As mortes de suspeitos na Operação Verão começaram em 3 de fevereiro, após o assassinato do PM da Rota Samule Wesley Cosmo, no dia 2. Na visita à região, o ouvidor das policias de SP junto com representantes de entidades dos Direitos Humanos estiveram em São Vicente, onde ouviram duas testemunhas, de cinco que iriam falar.

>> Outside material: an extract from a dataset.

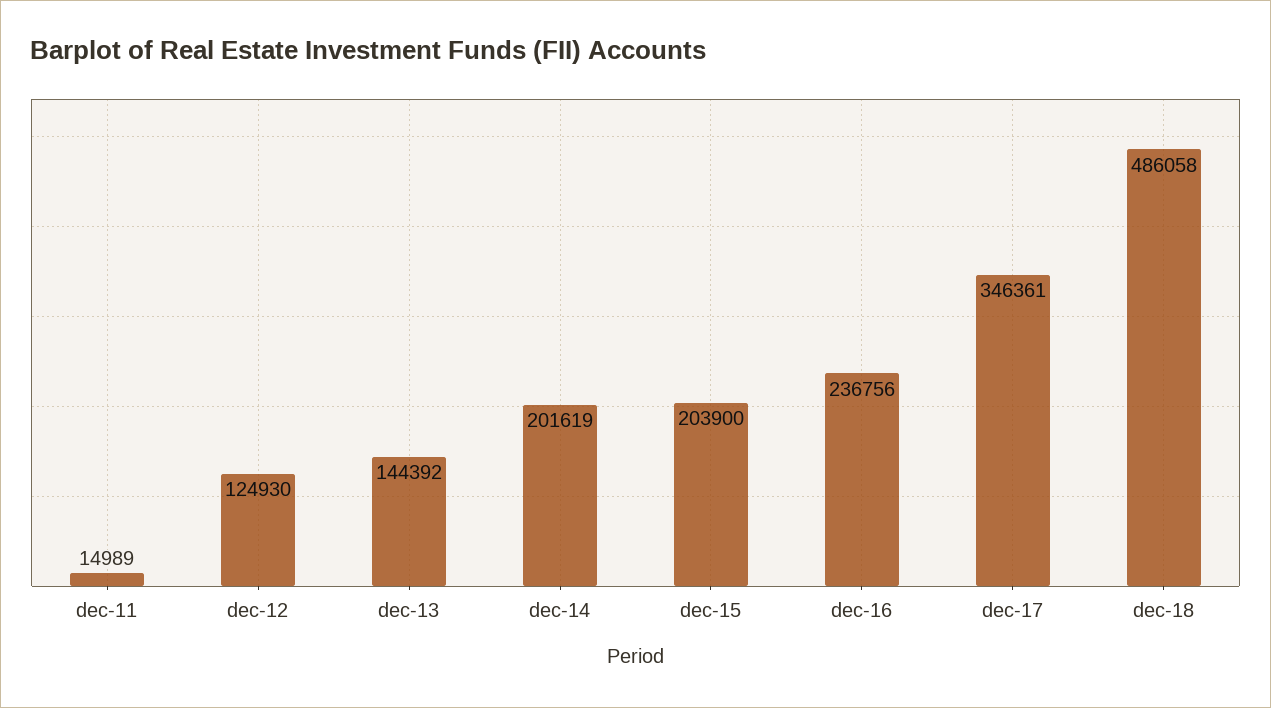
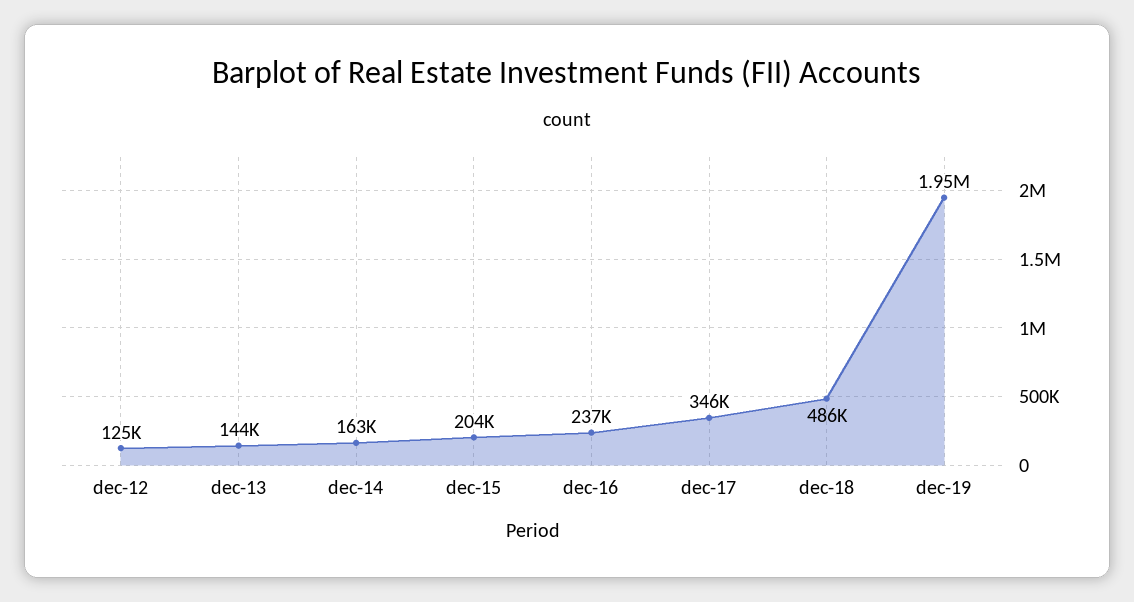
dec-11: 14989 -> none
dec-14: 201619 -> 163000
dec-19: none -> 1950000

Segundo Cláudio, três desistiram por medo. Ele inclusive citou ter obtido provas de uma coação. “Nós temos prova da intimidação. A prova da intimidação que a gente colheu aqui hoje é um vídeo em que os policiais invadem uma cerimônia de sepultamento de uma vítima. Isso é uma prova de intimidação concreta e contundente”, reforçou
O ouvidor sentiu durante a passagem pelo Dique dos Caixetas, em São Vicente, um clima é de tensão nas comunidades. As duas testemunhas que aceitaram falar, neste domingo (3), contaram estar “amedrontadas”.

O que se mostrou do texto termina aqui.